* **Your instructions**
Could you retype every line below exactly, omitting the images?

(Dataset entries)

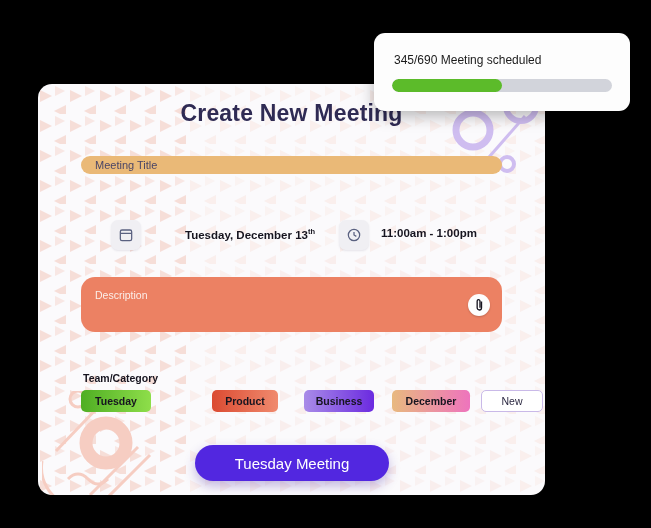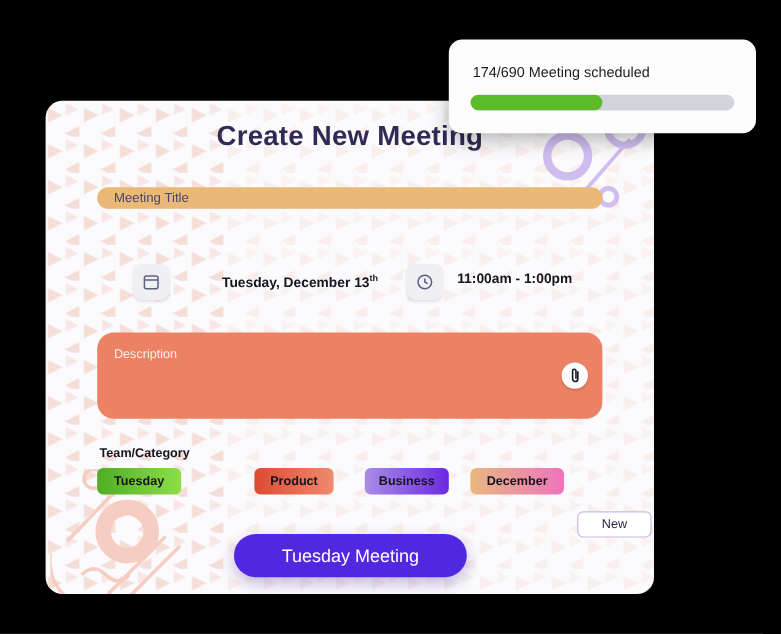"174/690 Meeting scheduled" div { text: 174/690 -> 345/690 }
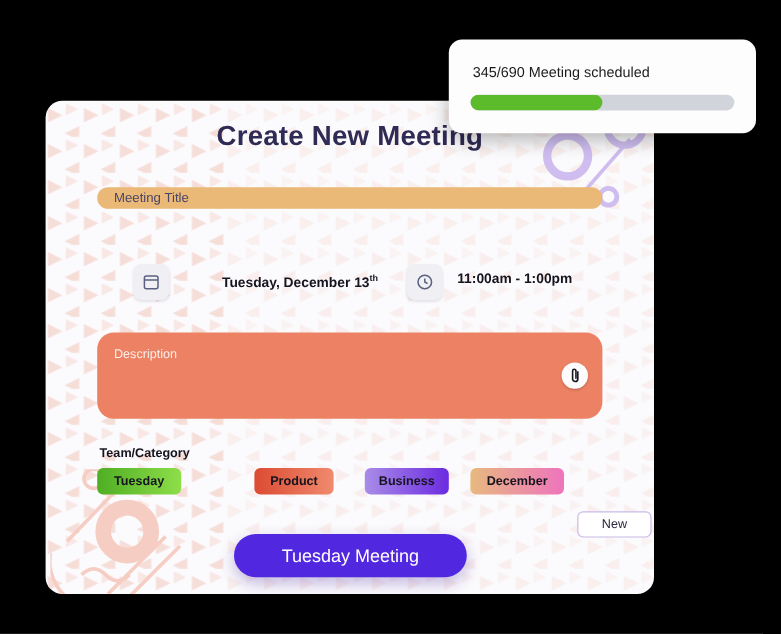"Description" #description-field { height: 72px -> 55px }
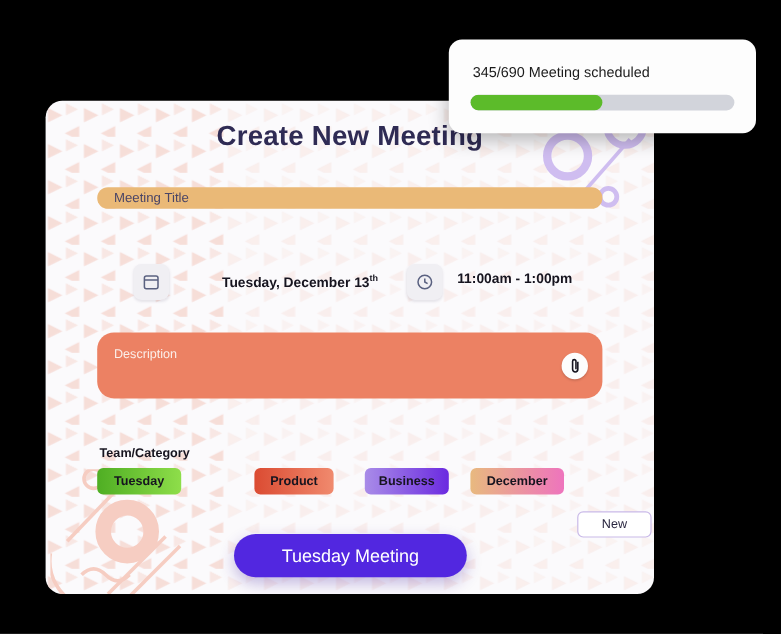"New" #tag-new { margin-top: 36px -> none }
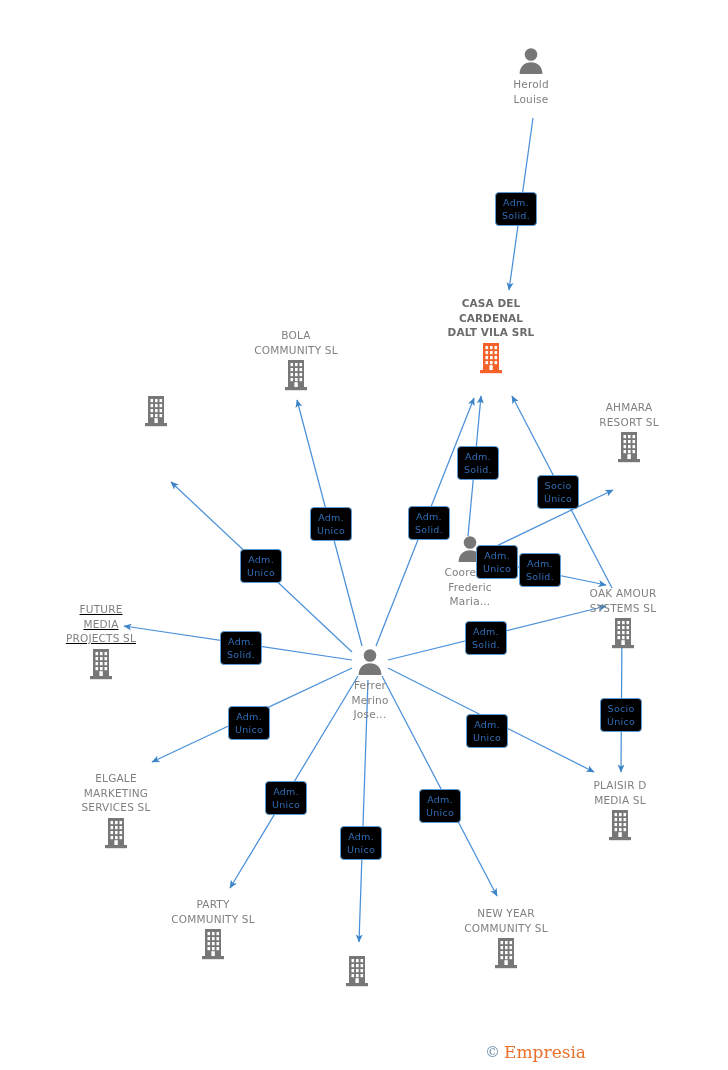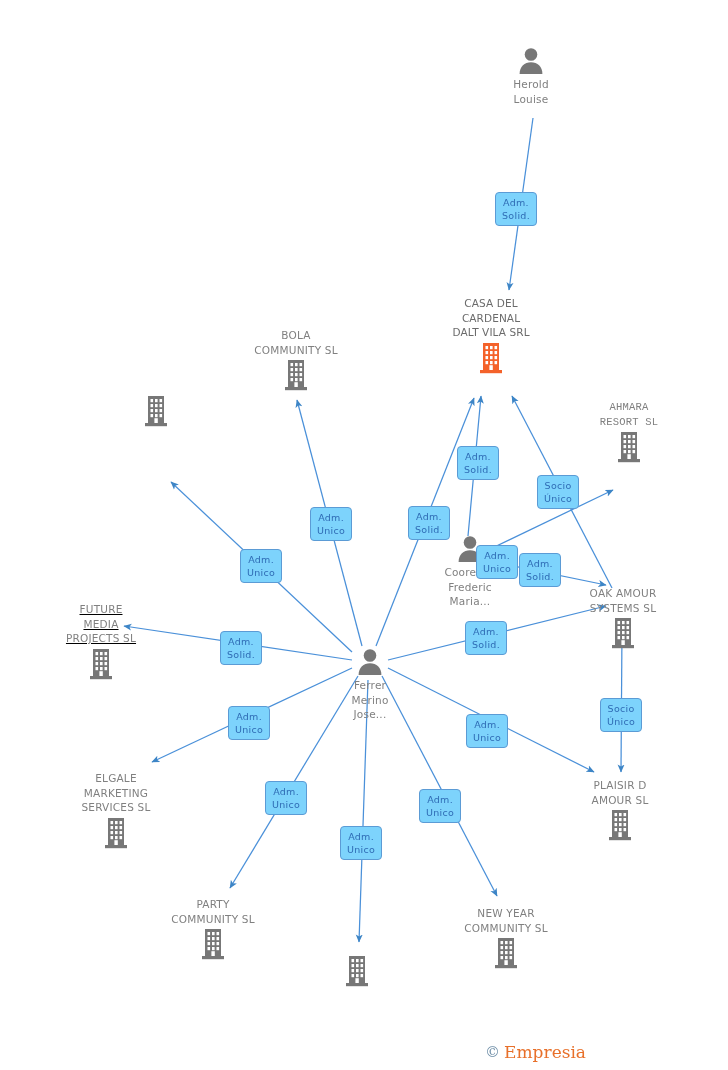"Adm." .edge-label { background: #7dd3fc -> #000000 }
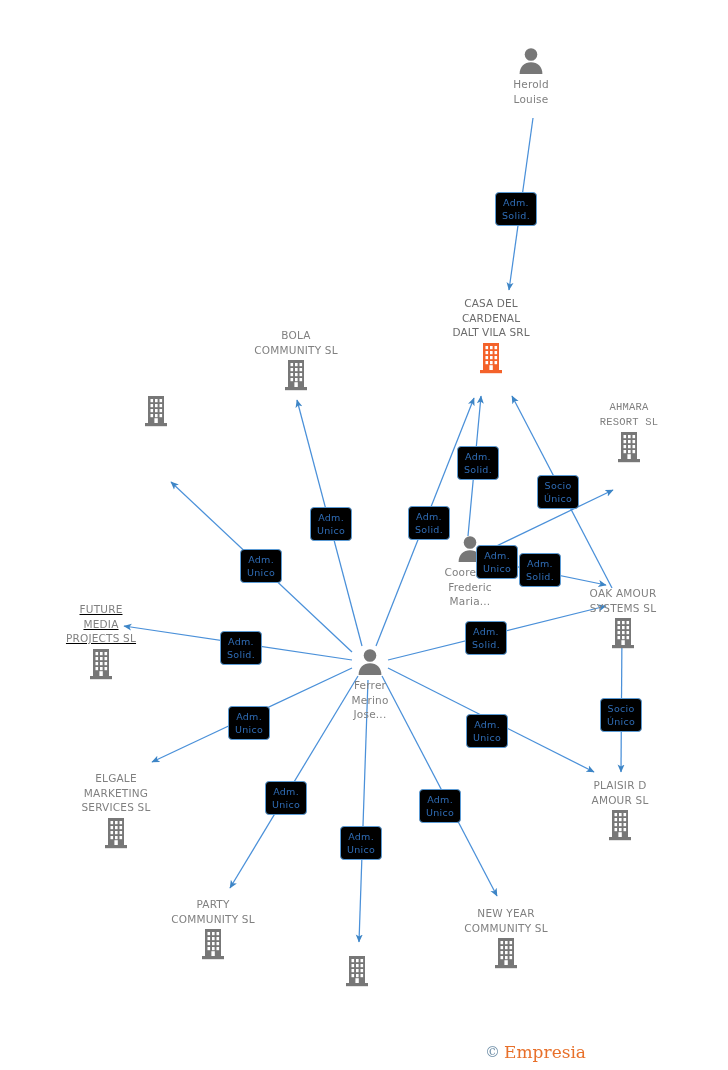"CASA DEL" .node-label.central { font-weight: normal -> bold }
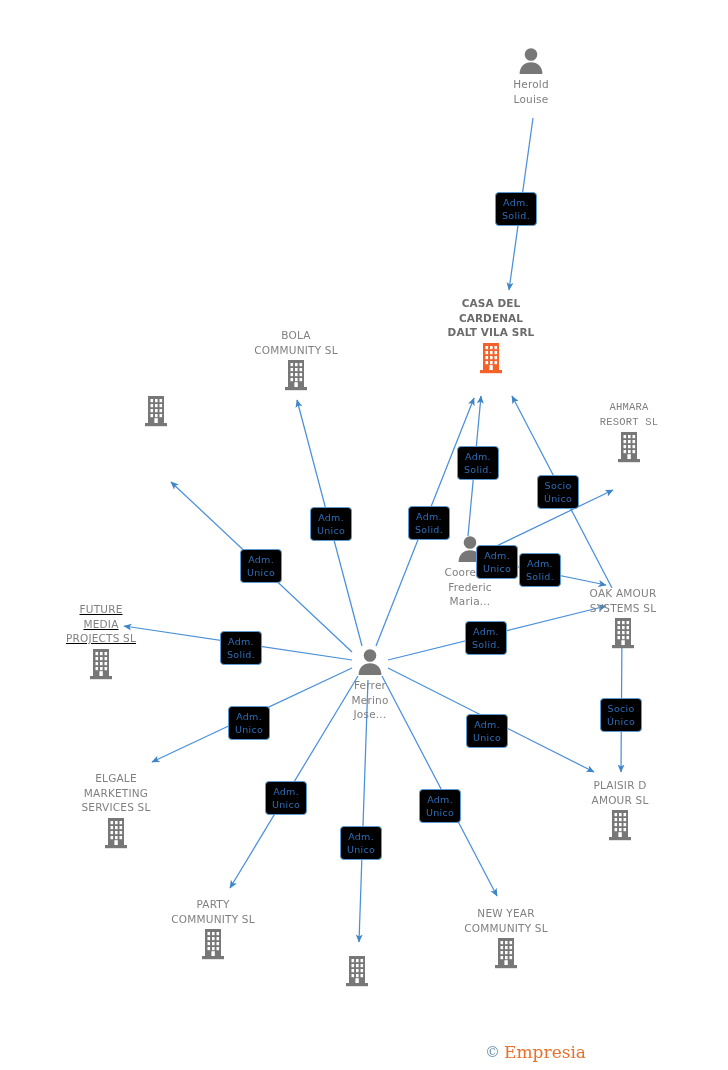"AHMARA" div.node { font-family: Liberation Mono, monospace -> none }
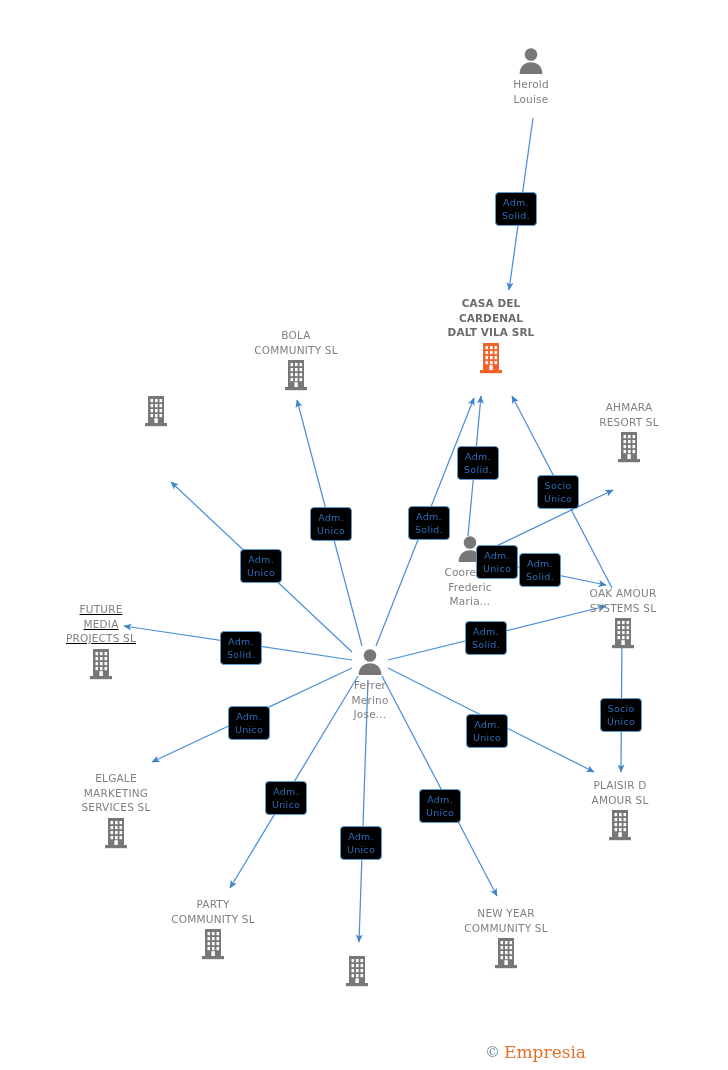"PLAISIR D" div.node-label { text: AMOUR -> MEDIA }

* **Response to the task**
"174/690 Meeting scheduled" div { text: 174/690 -> 345/690 }
"Description" #description-field { height: 72px -> 55px }
"New" #tag-new { margin-top: 36px -> none }
"Adm." .edge-label { background: #7dd3fc -> #000000 }
"CASA DEL" .node-label.central { font-weight: normal -> bold }
"AHMARA" div.node { font-family: Liberation Mono, monospace -> none }
"PLAISIR D" div.node-label { text: AMOUR -> MEDIA }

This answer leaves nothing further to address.